Sem capitalização da Petrobrás, redução de investimentos é inevitável

Segundo gerente de RI, petrolífera pode alterar investimentos dos anos seguintes, principalmente de projetos ainda não iniciados

Kelly Lima, da Agência Estado,

26 de março de 2010 | 12h45

O gerente de Relações com Investidores da Petrobrás, Alexandre Quintão, destacou nesta sexta-feira, 26, que, para cumprir seu plano de negócios de até US$ 220 bilhões até 2014, a estatal conta com a capitalização, senão será obrigada a reduzir investimentos. "Por que a capitalização com a cessão onerosa é importante? Porque ela melhora a minha alavancagem em duas pontas. Primeiro, aumentando minha disponibilidade de caixa e, segundo, aumentando meu patrimônio líquido. E o cálculo da alavancagem financeira é em cima do patrimônio líquido. Quando tenho aumento dos dois (caixa e patrimônio) eu melhoro meu índice de alavancagem", destacou.

 

Quintão também confirmou que, caso a capitalização não ocorra, o corte de gastos é inevitável. "Teremos que reduzir investimentos", afirmou.
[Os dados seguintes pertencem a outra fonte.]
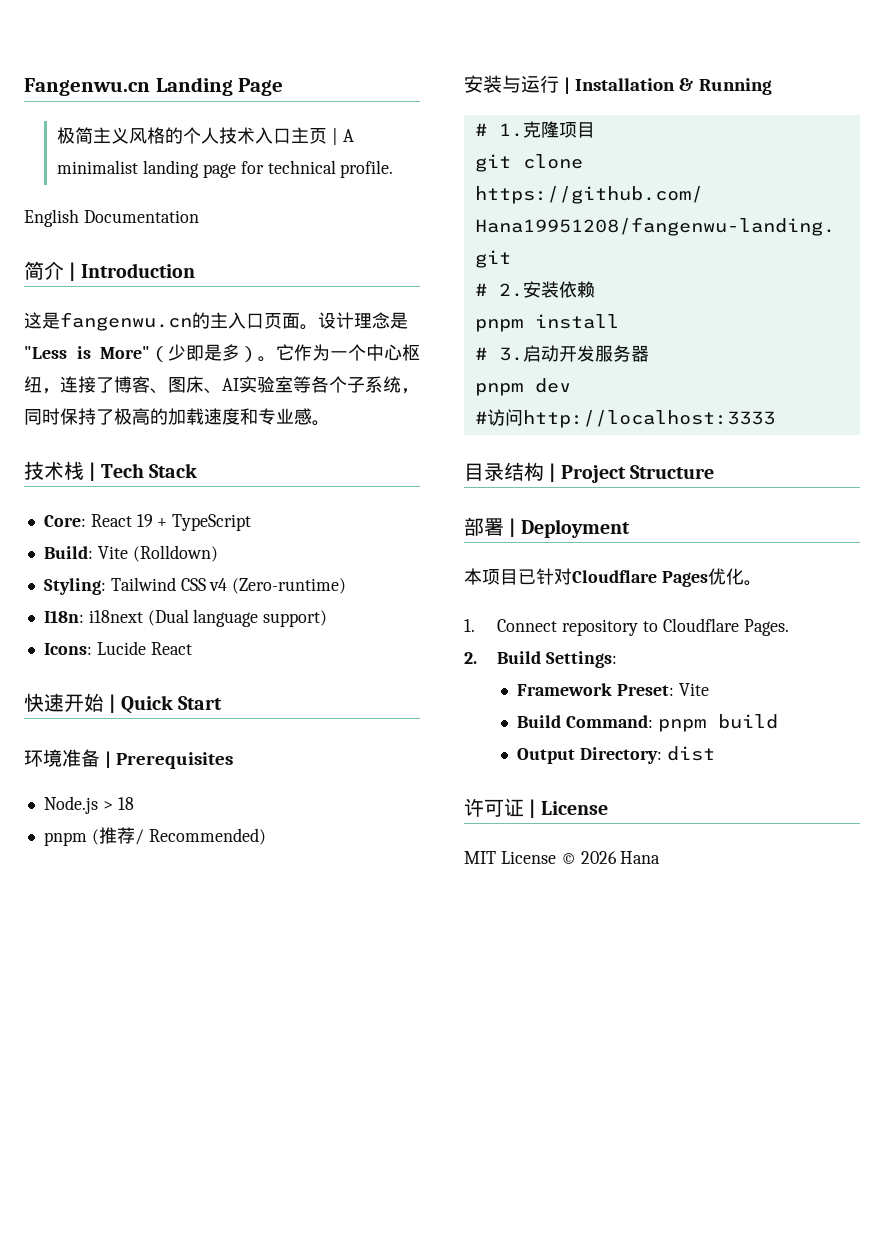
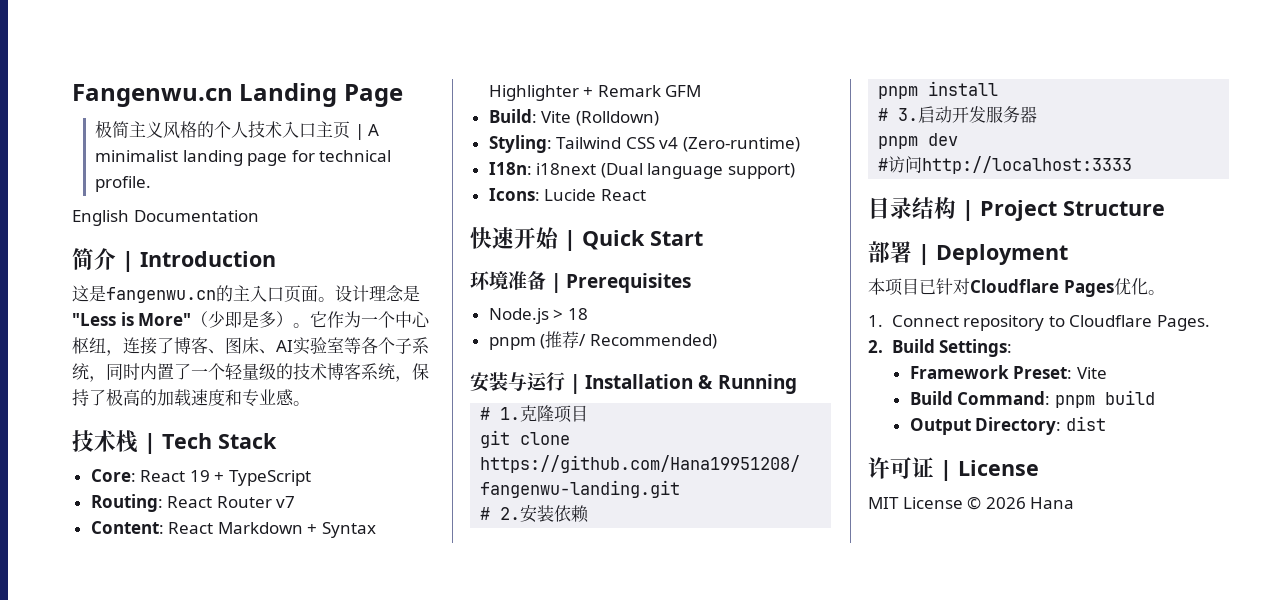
- 它作为一个中心枢纽，连接了博客、图床、AI实验室等各个子系统，同时保持了极高的加载速度和专业感。
+ 它作为一个中心枢纽，连接了博客、图床、AI实验室等各个子系统，同时内置了一个轻量级的技术博客系统，保持了极高的加载速度和专业感。
+ Routing: React Router v7
+ Content: React Markdown + Syntax Highlighter + Remark GFM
Segundo o gerente, a Petrobrás poderia alterar os investimentos dos anos seguintes, principalmente de projetos ainda não iniciados. "A maior dificuldade seria mexer nos investimentos deste ano, já que há muitos projetos começados com recursos comprometidos", disse.

 

A opção de recorrer ao lançamento de bônus não está sendo avaliada, segundo Quintão, porque isso elevaria o endividamento da companhia. "A Petrobras levou muito tempo para conquistar seu investment grade e não vai perder agora de jeito nenhum. E por isso a gente tem que manter a alavancagem dentro de um limite aceitável pelas agências de rating. Uma das variáveis nesse processo vai ser a geração de caixa. Tenho minhas projeções, mais só vou saber isso mês a mês", disse.

 

A companhia fechou o ano com uma alavancagem de 31%. Essa alavancagem tem que ficar em até 35% para ser considerada numa condição adequada. "Isso não quer dizer que, se fecharmos um trimestre com 36%, perderíamos o investment grade. Se sinalizarmos a entrada de capital na sequência, nos meses seguintes, isso é considerado", comentou.

 

O gerente destacou ainda que, para este ano, apesar do aumento de 25% do volume de investimentos previstos, de R$ 70 bilhões em 2009 para R$ 88,5 em 2010, há recursos. "Nós ainda não sabemos o caixa gerado no primeiro trimestre, que pode ter sido superior ao que prevíamos e não precisemos de uma captação no segundo trimestre, talvez de repente para o terceiro. Também sacamos apenas duas parcelas do financiamento junto à China, de US$ 2 bilhões cada, e fizemos poucas retiradas do financiamento de US$ 2 bilhões do Exim Bank americano", lembrou.